How I Felt On Day Four

If I’m completely honest, I really didn’t want to go to work this morning (Monday). This wasn’t in a ‘can’t be bothered’ sort of way- it was more to do with the fact that my thinking seemed to have changed so significantly that it no longer felt natural. I remember being on the bus and feeling how foreign it was and teaching seemed to have a different, more free-flowing energy to it today. I also didn’t seem to take on other people’s problems as much as I normally do (spot the empath!) and I was running home from work to enjoy doing the work I love to do.
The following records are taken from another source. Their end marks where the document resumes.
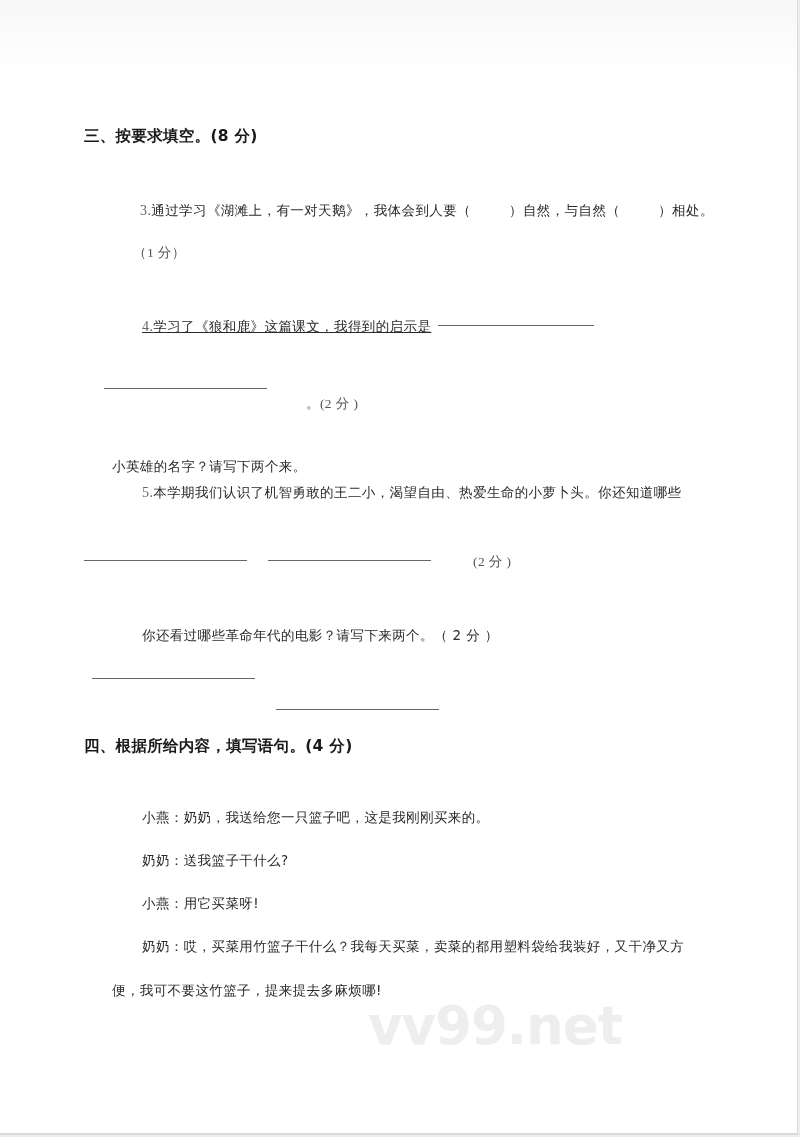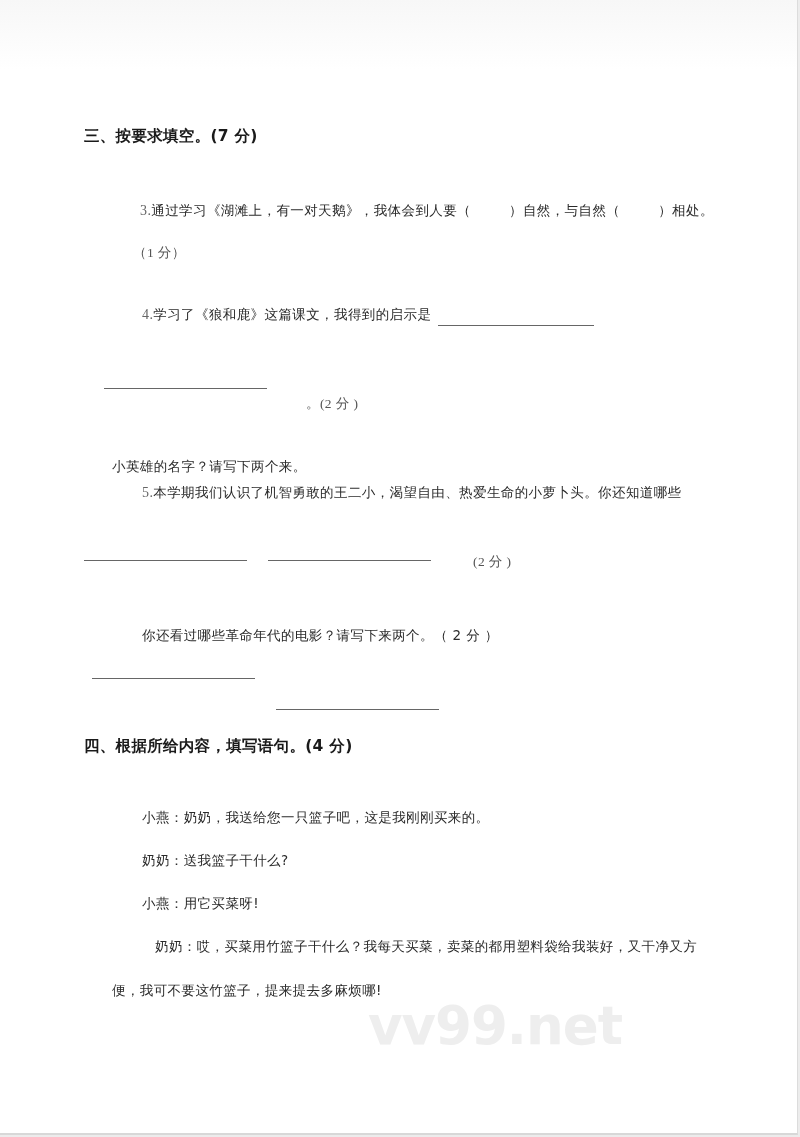--- a/index.html
+++ b/index.html
@@ -65,7 +65,7 @@
 
 <div class="page">
 
-  <div class="abs heading" style="left:84px; top:126px;">三、按要求填空。(7 分)</div>
+  <div class="abs heading" style="left:84px; top:126px;">三、按要求填空。(8 分)</div>
 
   <div class="abs body-text" style="left:140px; top:202px;">
     <span class="num">3.</span><span>通过学习《湖滩上，有一对天鹅》，我体会到人要（</span><span class="blank"></span><span>）自然，与自然（</span><span class="blank"></span><span>）相处。</span>

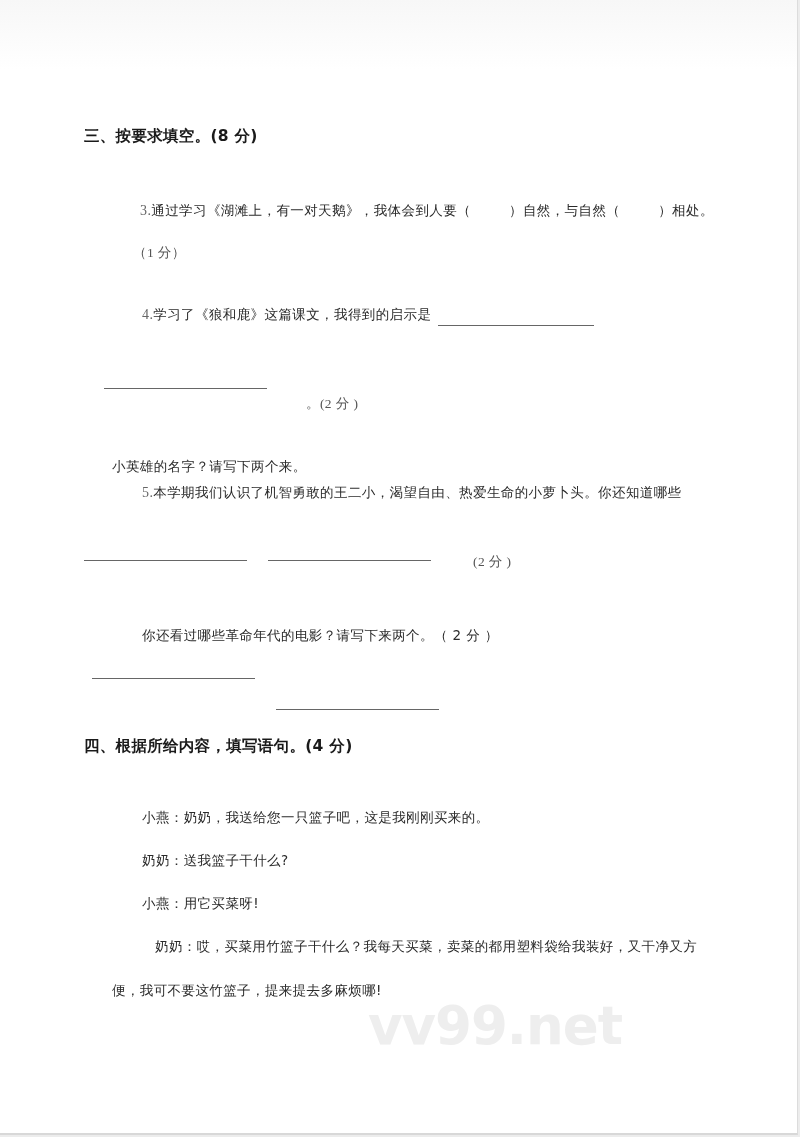--- a/index.html
+++ b/index.html
@@ -72,7 +72,7 @@
   </div>
   <div class="abs body-text score" style="left:118px; top:244px;margin-left:15px;">（1 分）</div>
 
-  <div class="abs body-text" style="left:142px; top:306px;">
+  <div class="abs body-text" style="left:142px; top:318px;text-decoration:underline;">
     <span class="num">4.</span><span>学习了《狼和鹿》这篇课文，我得到的启示是</span>
   </div>
   <div class="line" style="left:438px; top:325px; width:156px;"></div>

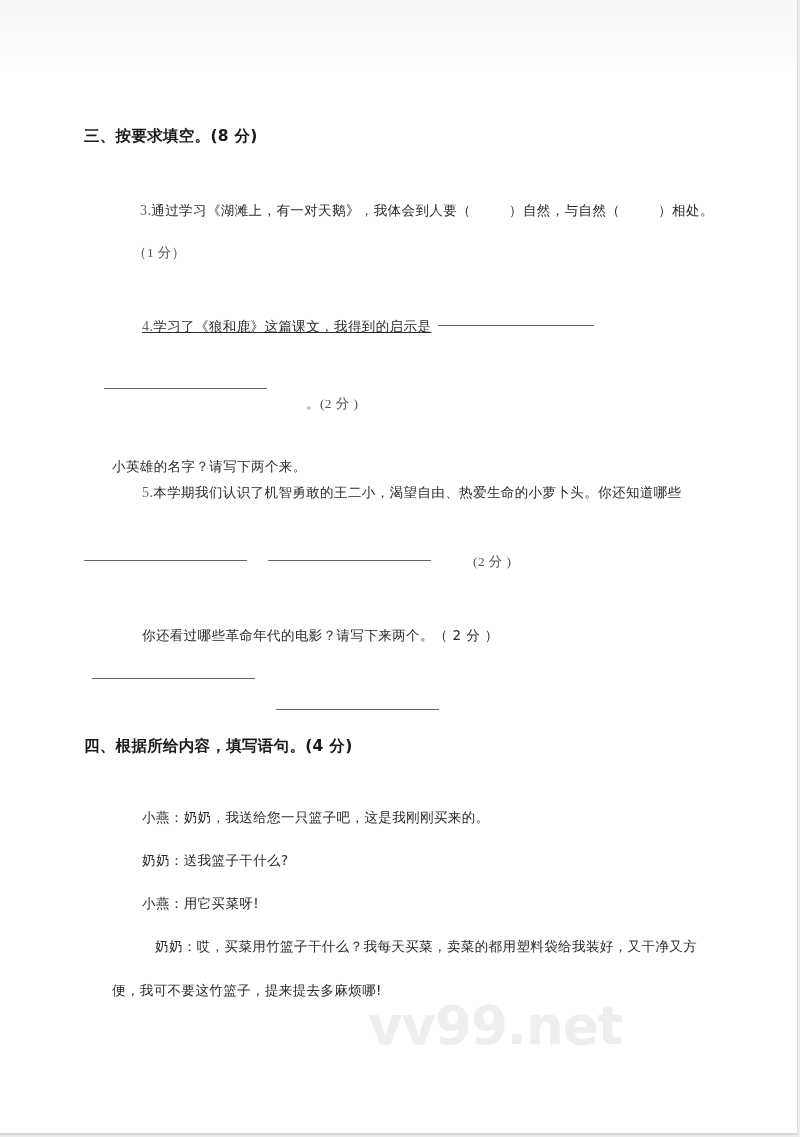--- a/index.html
+++ b/index.html
@@ -102,7 +102,7 @@
   <div class="abs body-text" style="left:142px; top:895px;">
     <span>小燕</span><span>：</span><span>用它买菜呀!</span>
   </div>
-  <div class="abs body-text" style="left:155px; top:938px;">
+  <div class="abs body-text" style="left:142px; top:938px;">
     <span>奶奶</span><span>：</span><span>哎，买菜用竹篮子干什么？我每天买菜，卖菜的都用塑料袋给我装好，又干净又方</span>
   </div>
   <div class="abs body-text" style="left:112px; top:982px;">便，我可不要这竹篮子，提来提去多麻烦哪!</div>

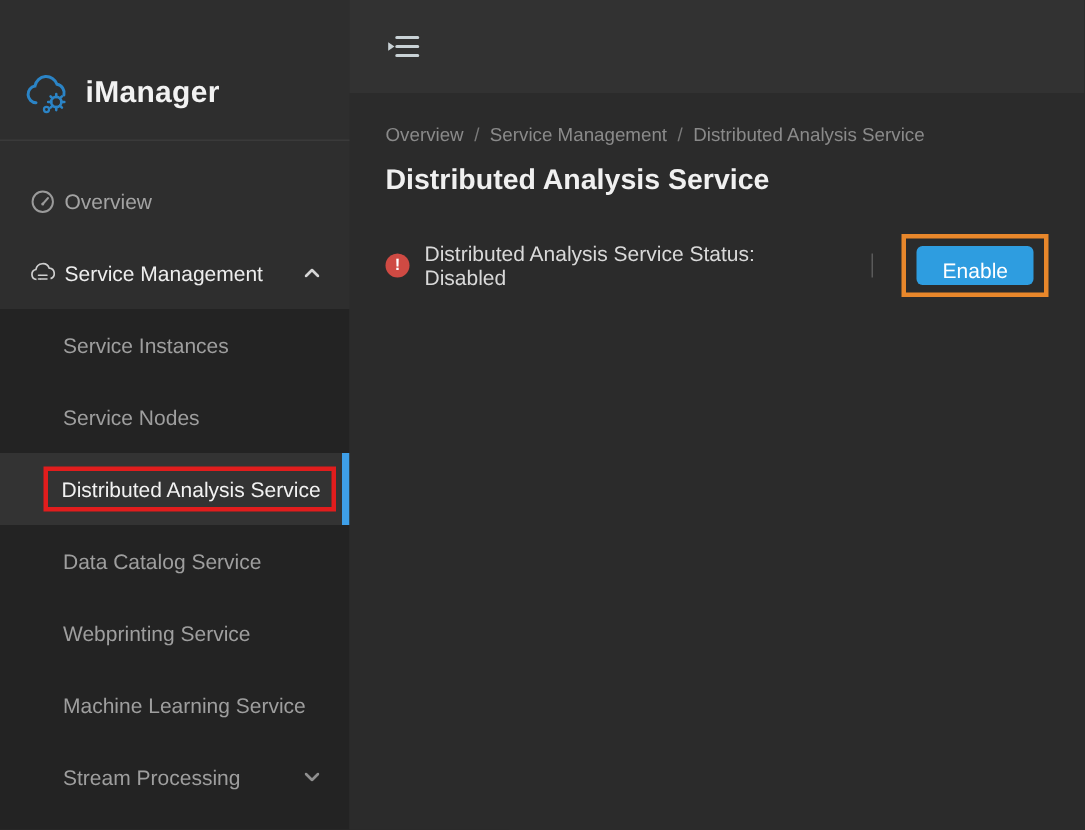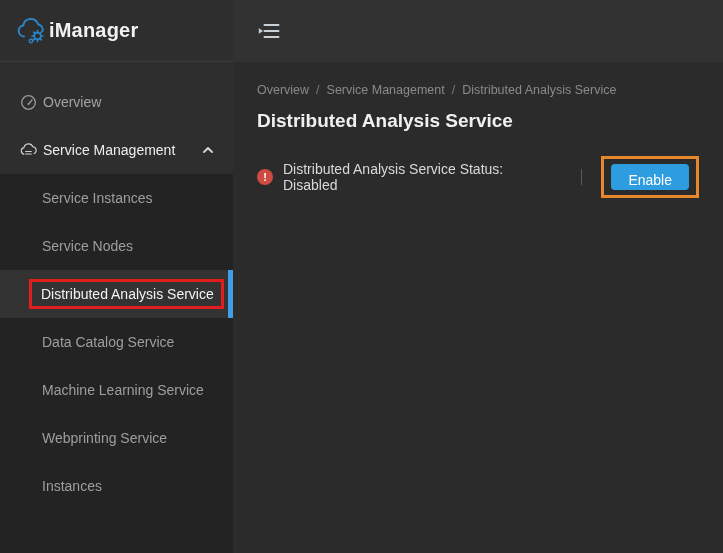--- a/index.html
+++ b/index.html
@@ -19,9 +19,10 @@
   .sidebar-header {
     height: 62px; min-height: 62px;
     display: flex; align-items: center;
-    padding-left: 15px; 
+    padding-left: 15px; gap: 8px;
     border-bottom: 1px solid #3a3a3a;
     box-sizing: border-box;
+    margin-top: 32px;
   }
   .logo-text { color: #f2f2f2; font-size: 20px; font-weight: bold; letter-spacing: .2px; }
 

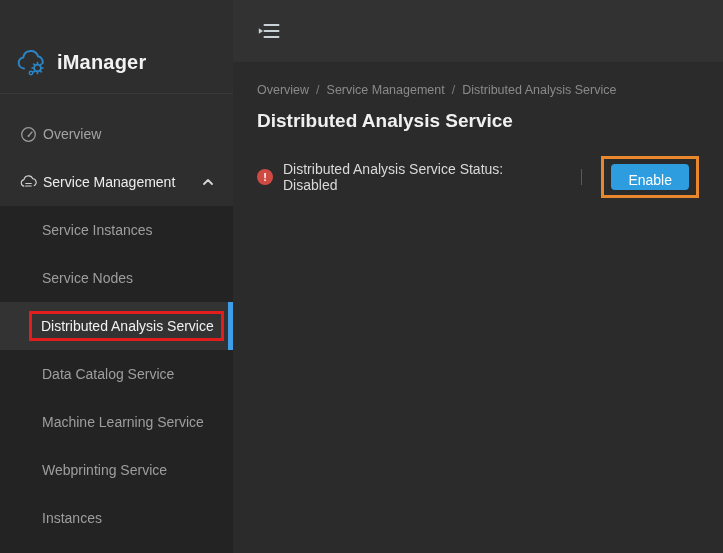--- a/index.html
+++ b/index.html
@@ -149,10 +149,10 @@
           <span>Data Catalog Service</span>
         </div>
         <div class="submenu-item">
-          <span>Machine Learning Service</span>
+          <span>Webprinting Service</span>
         </div>
         <div class="submenu-item">
-          <span>Webprinting Service</span>
+          <span>Machine Learning Service</span>
         </div>
         <div class="submenu-item">
           <span>Instances</span>

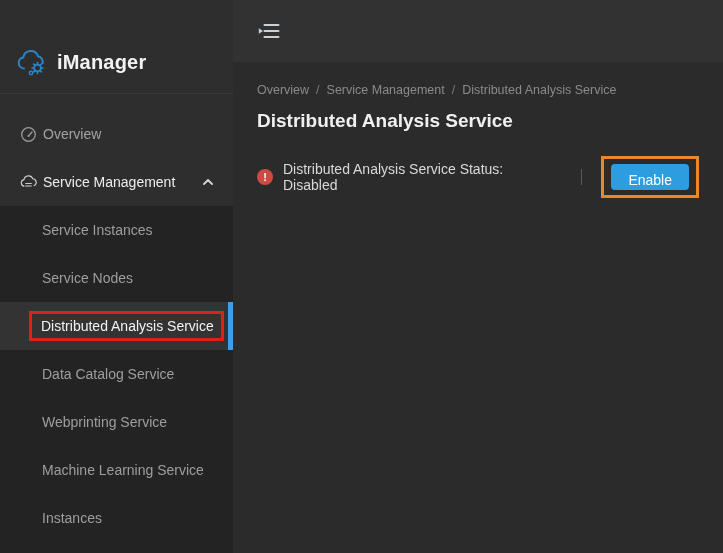--- a/index.html
+++ b/index.html
@@ -155,6 +155,14 @@
           <span>Machine Learning Service</span>
         </div>
         <div class="submenu-item">
+          <span>Stream Processing</span>
+          <span class="nav-chevron">
+            <svg width="10" height="6" viewBox="0 0 10 6">
+                <path d="M1 1 L5 5 L9 1" fill="none" stroke="currentColor" stroke-width="1.8" stroke-linecap="round" stroke-linejoin="round"></path>
+              </svg>
+          </span>
+        </div>
+        <div class="submenu-item">
           <span>Instances</span>
         </div>
       </div>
In the long-term, I absolutely cannot wait to see how this all plays out. I’ll definitely be reporting back over the next few weeks, as I’ve no doubt that major shifts are occurring. Many people have spoken about how talented and amazing Belinda is, and this White Light Retreat has shown me just how powerful this energy is. Thank you so much Belinda and all of the other Modern Mystics- I’d love to hear your stories below! 

Love and White Light,

Katie      xxx

P.S. In the name of full disclosure, I’m honoured to be affiliated with Belinda’s meditation.